Researchers at UT Southwestern Medical Center have identified a previously unknown role of a cellular signaling molecule involved in release of the “hunger hormone” ghrelin, a finding that could have implications for optimal treatment of children taking beta blockers. The molecule, beta 1 adrenergic receptor, is a member of a class of cell surface receptor proteins whose primary functions are to convert extracellular stimuli into intracellular signals. In the study, published online in The Journal of Clinical Investigation, researchers found that this receptor mediates release of ghrelin by cells in the stomach.
Ghrelin, known as the hunger hormone since the protein stimulates appetite and is produced before meals, also prevents dangerously low blood sugar levels, or hypoglycemia. The hormone acts as a natural antidepressant as well. “When beta 1 adrenergic receptors are removed from the ghrelin-producing cells of laboratory mice, the animals exhibit a marked reduction in circulating ghrelin levels,” said study senior author Dr. Jeffrey Zigman, Associate Professor of Internal Medicine and Psychiatry at UT Southwestern. “The effects of this reduction become apparent when the mice are placed on a calorie-restricted diet and include severe hypoglycemia and, as a result, reduced survival.”

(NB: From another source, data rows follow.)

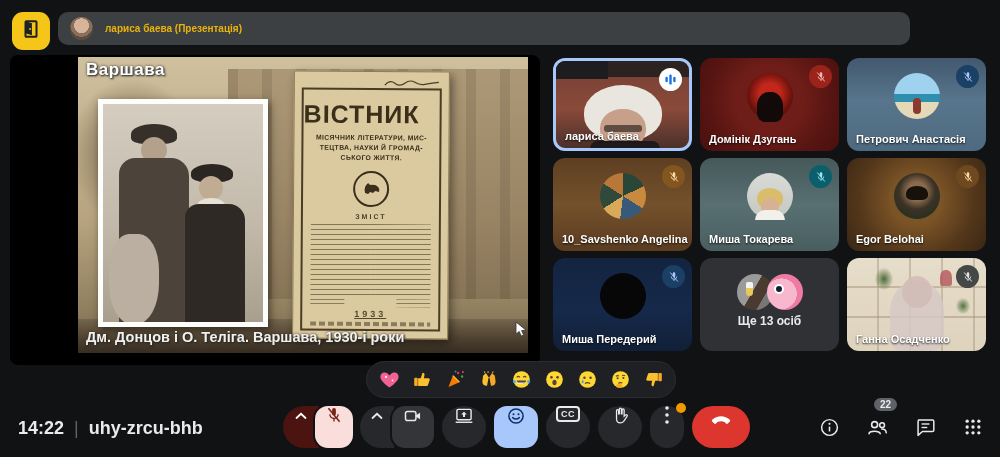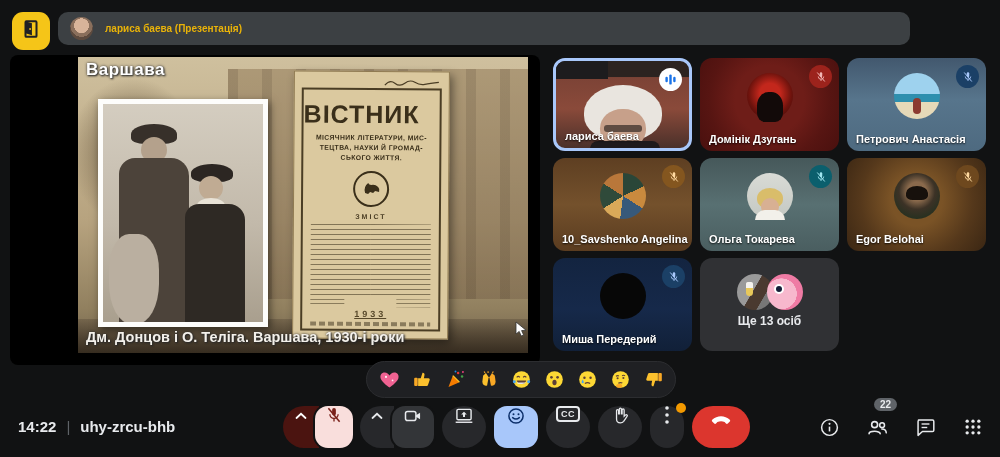"Ольга Токарева" span.tile-name { text: Ольга -> Миша }
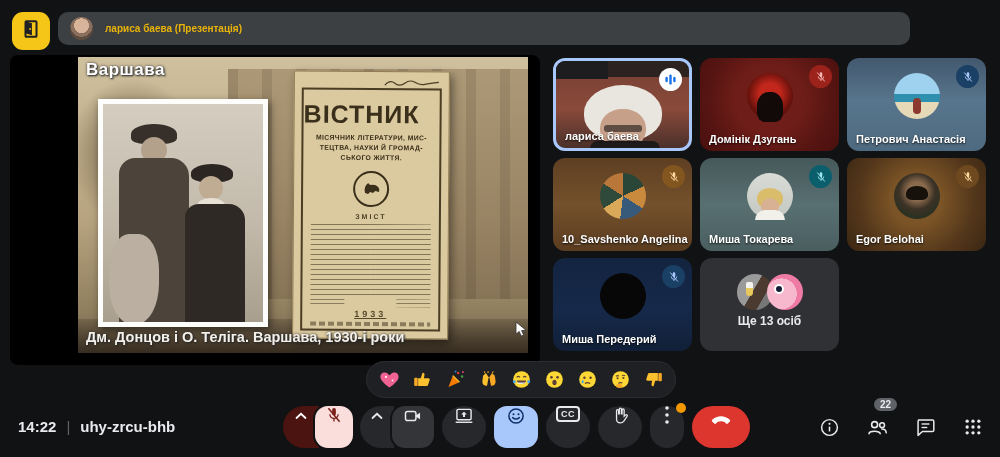"Ганна Осадченко" div.tile { html: none -> <div> <div></div> <div></div> <div></div> <div></div> <div></div> <div></div> <div> <svg> <rect></rect> <path></path> <line></line> <line></line> </svg> </div> <span>Ганна Осадченко</span> </div> }
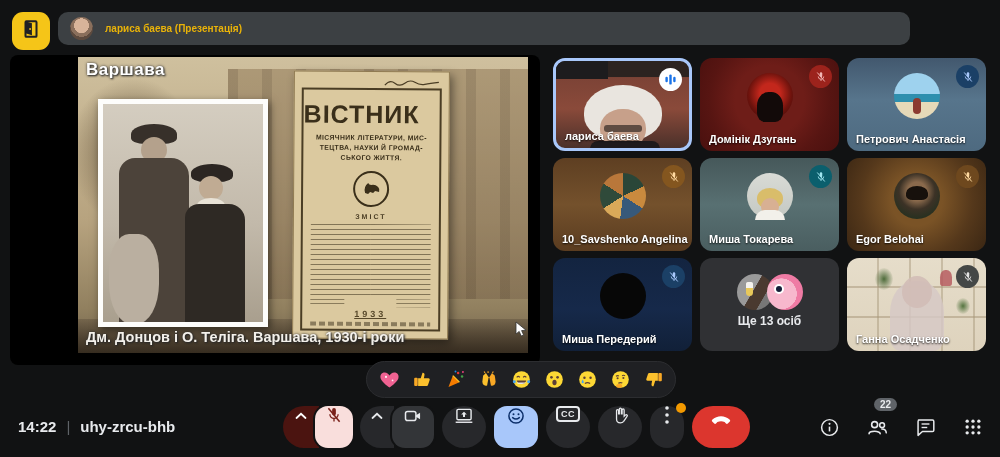"14:22" .meet-info { font-size: 15px -> 18px }
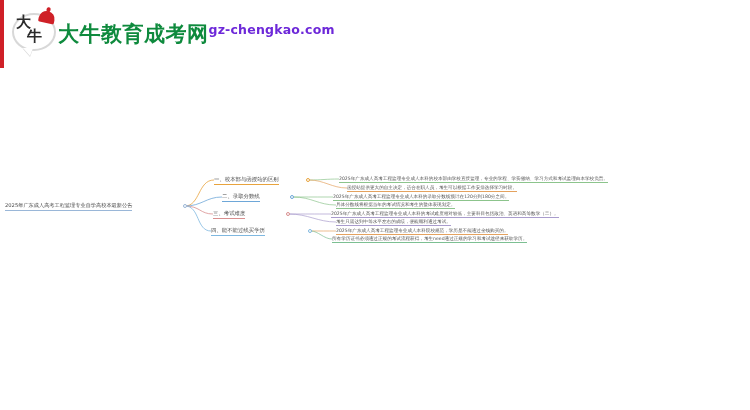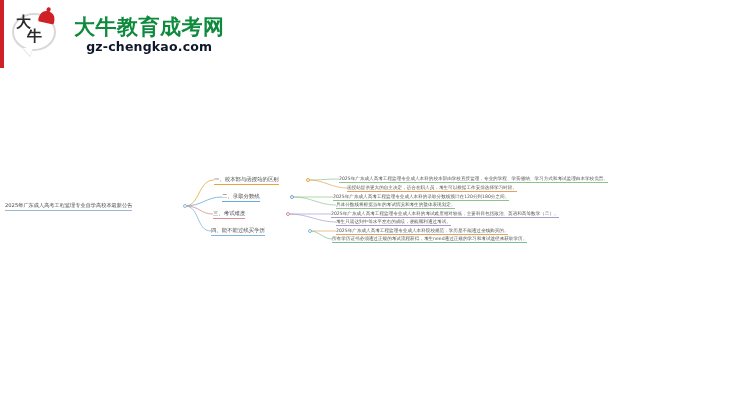"大牛教育成考网" .logo-text { flex-direction: column -> row; margin-left: 16px -> 0 }
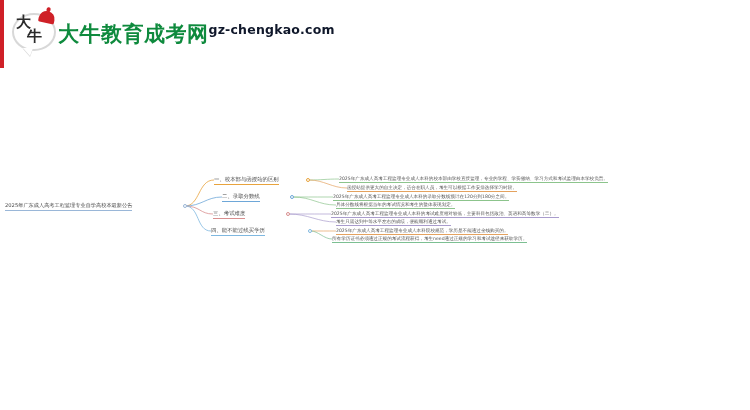"gz-chengkao.com" .logo-sub { color: #0f172a -> #6d28d9 }
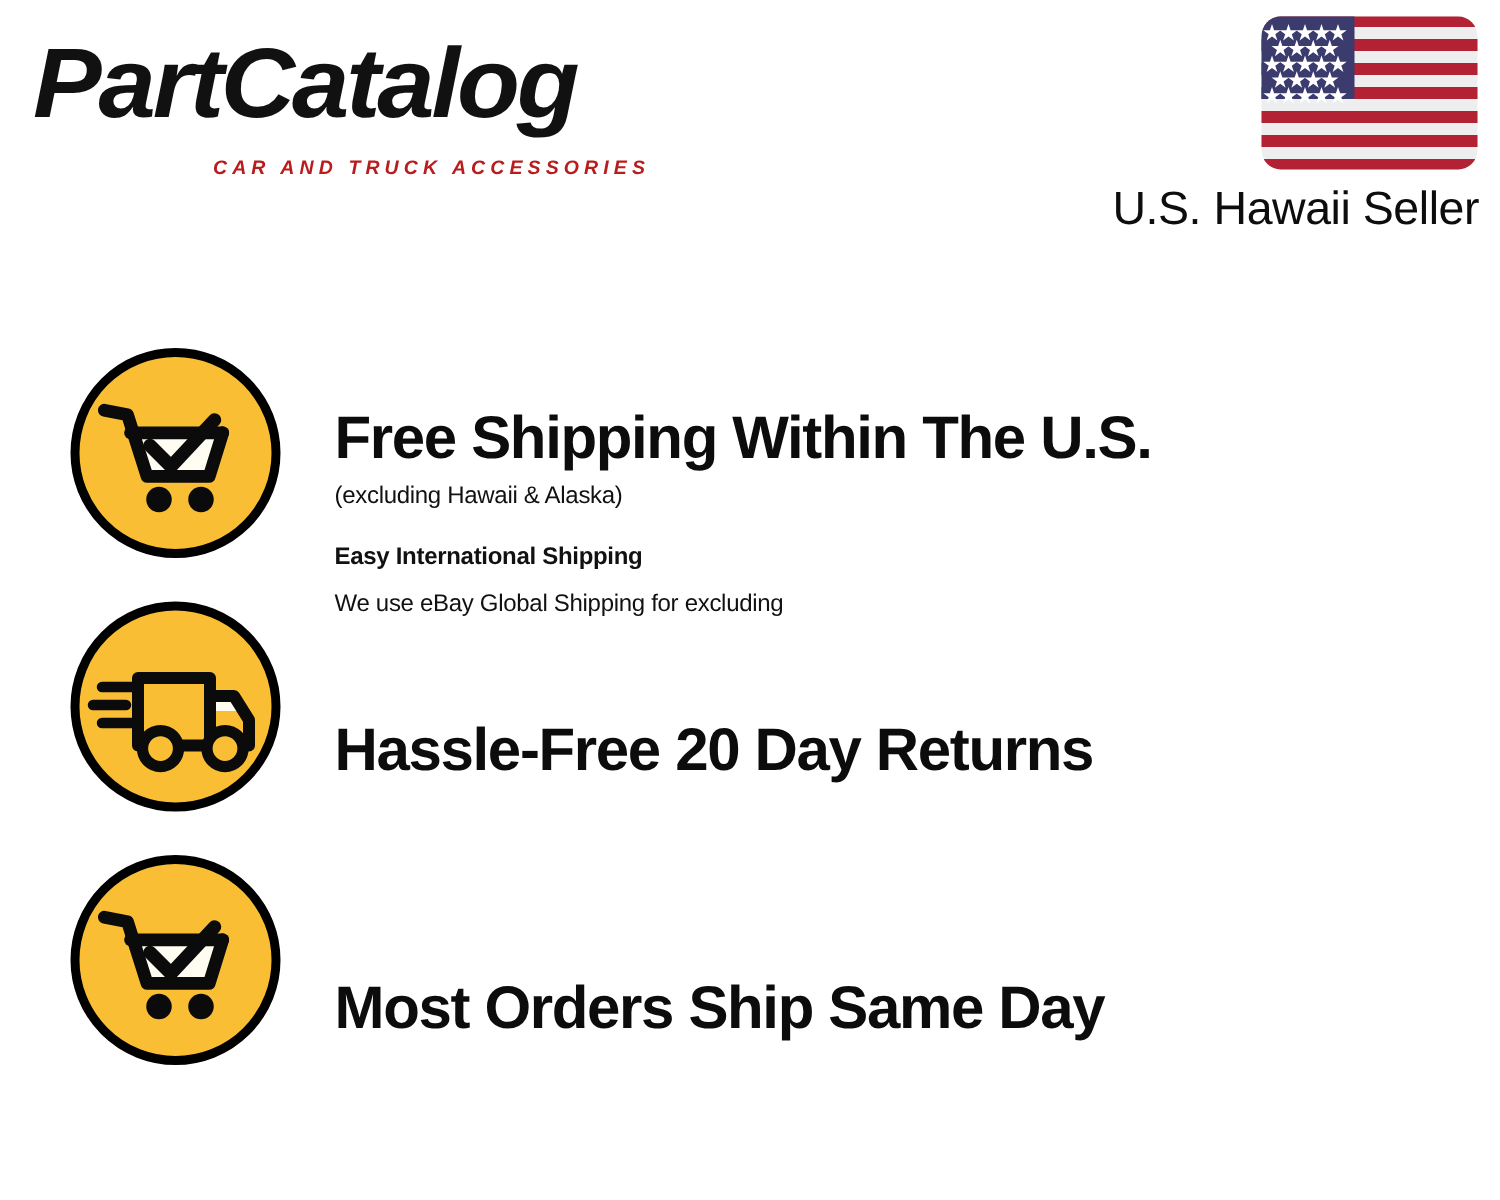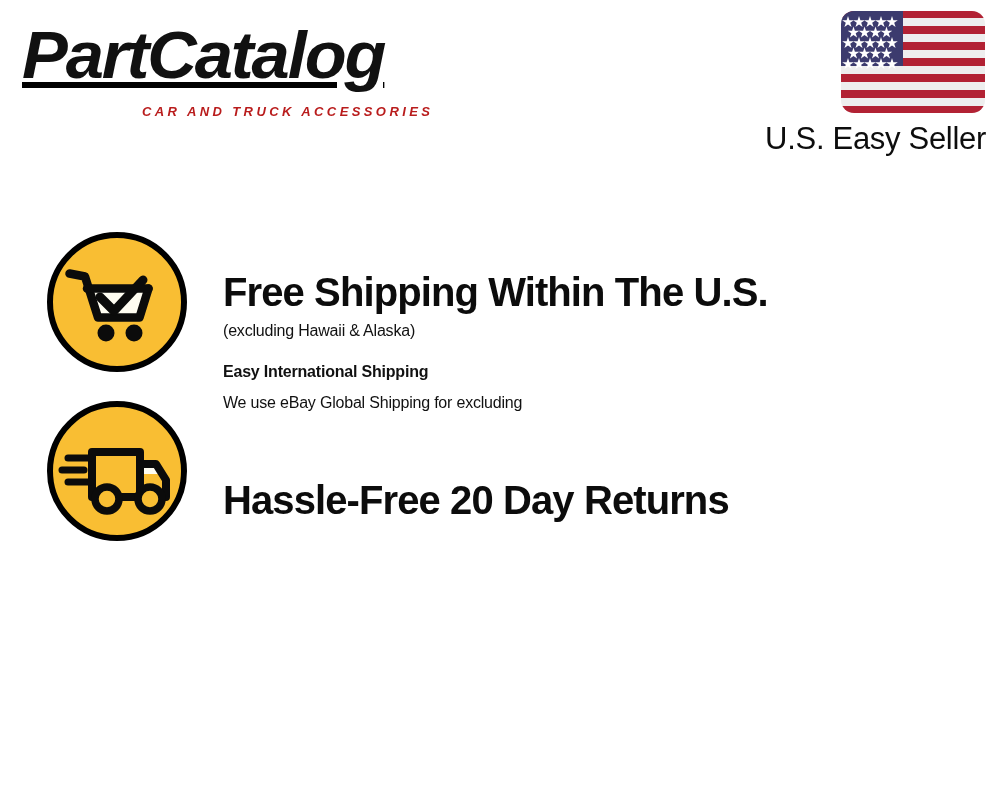"PartCatalog" .brand { text-decoration: underline -> none }
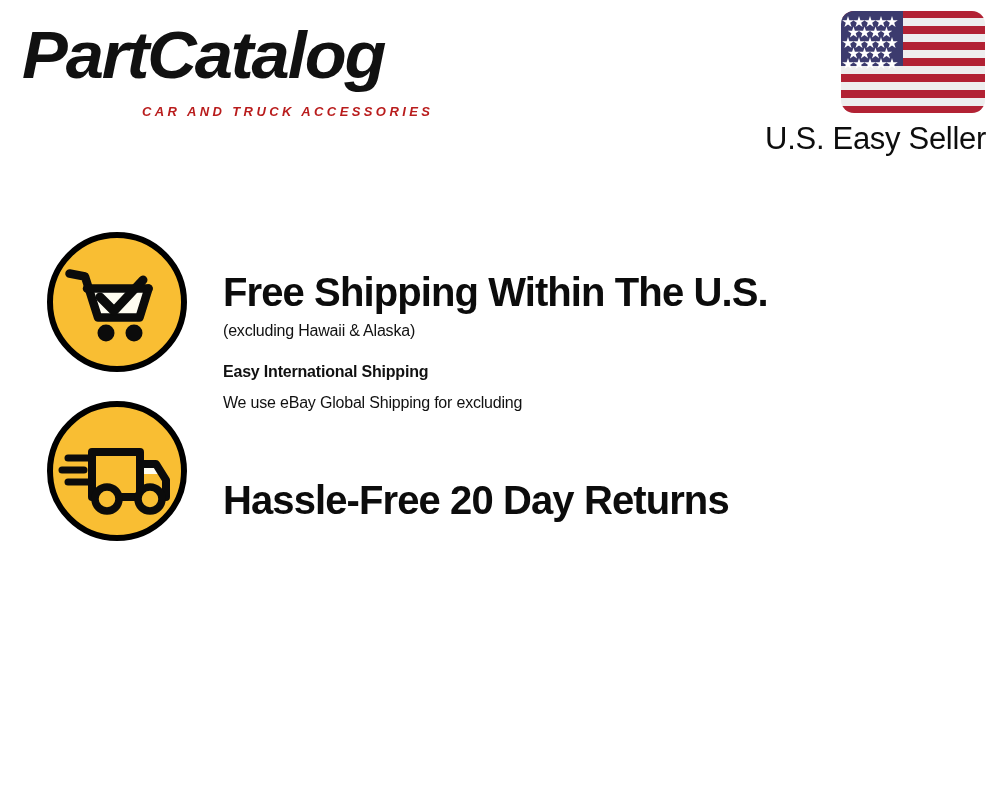"U.S. Easy Seller" div.seller-label { text: Easy -> Hawaii }
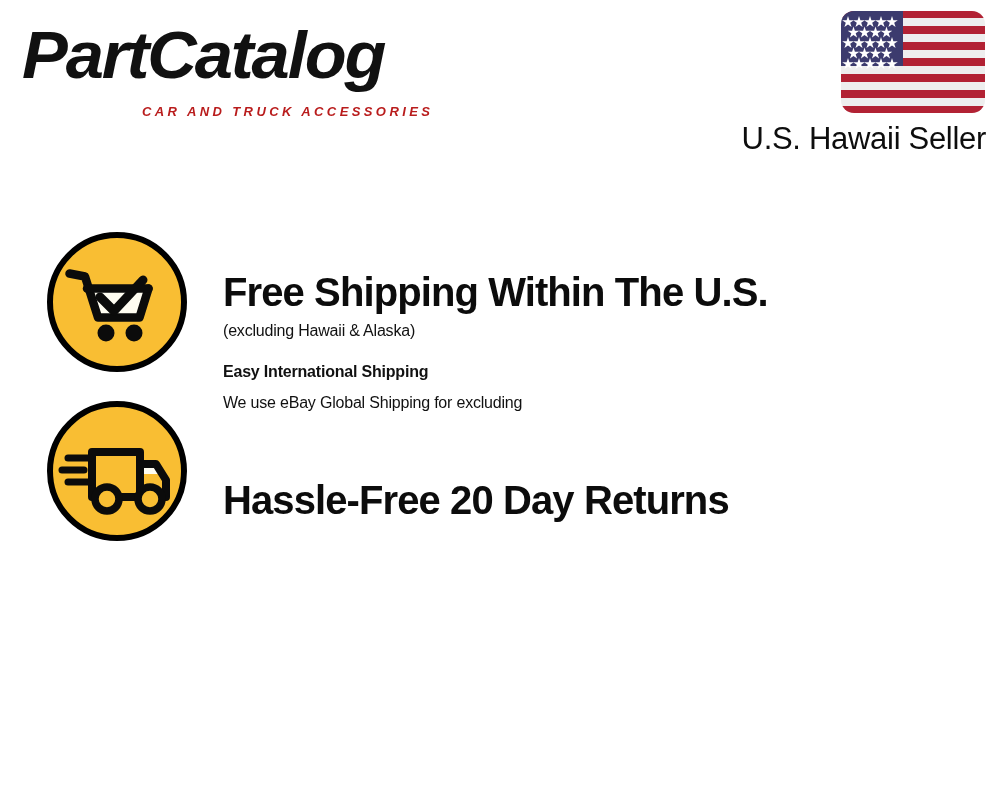"Most Orders Ship Same Day" div.feature-row { html: none -> <div> <div> <svg> <circle></circle> <path></path> <path></path> <path></path> <path></path> <circle></circle> <circle></circle> </svg> </div> <div> <div>Most Orders Ship Same Day</div> </div> </div> }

The involvement of beta 1 adrenergic receptors in this process may be particularly relevant to children prescribed beta blocker drugs to treat conditions such as irregular heart rhythms or infantile hemangioma, an abnormal collection of blood vessels that may cause “strawberry” marks on the skin. Beta blockers work by binding to and inhibiting beta 1 adrenergic receptors. While these drugs usually are not associated with adult hypoglycemia, they have been linked to marked drops in blood sugar levels of young children taking them, especially during periods of acute illness or decreased food intake.
These reports of hypoglycemia in children taking beta blockers led to development of best practice standards, with the goal of increasing awareness of and avoiding this life-threatening condition. Motivated by these cases of hypoglycemia in children and by the findings of hypoglycemia in calorie-restricted mice lacking beta 1 adrenergic receptors in ghrelin-producing cells, Dr. Zigman’s team sought to answer the question: Is there a connection between hypoglycemia and the reduced ghrelin release caused by beta blocker treatment?
In its research, the team reproduced hypoglycemia in young laboratory mice treated with beta blockers and then fasted overnight, a result similar to that found in children prescribed these drugs. Furthermore, the team demonstrated low levels of ghrelin in the mice. “Based on our data, we would predict that suppression of ghrelin release by beta blockers acting on ghrelin-producing cells likely is responsible for the hypoglycemia that children treated with beta blockers sometimes experience,” said Dr. Zigman, who holds the Diana and Richard C. Strauss Professorship in Biomedical Research and the Mr. and Mrs. Bruce G. Brookshire Professorship in Medicine.
“For as yet unknown reasons, most adults taking beta blockers don’t exhibit problems with low blood sugar, and neither did our adult laboratory mice.” Besides young children, Dr. Zigman said other groups that could be susceptible to hypoglycemia as a result of beta blocker-induced or other causes of reduced ghrelin production include those with muscle and fat wasting – cachexia – and people with anorexia nervosa.
Other UT Southwestern researchers who contributed to this study included lead author Dr. Bharath Mani, a postdoctoral researcher; Sherri Osborne-Lawrence, senior research scientist, Prasanna Vijayaraghavan, a former research assistant, and Chelsea Hepler, a graduate student. The work was supported by grants from the National Institutes of Health and an International Research Alliance with Novo Nordisk Foundation Center for Basic Metabolic Research at the University of Copenhagen.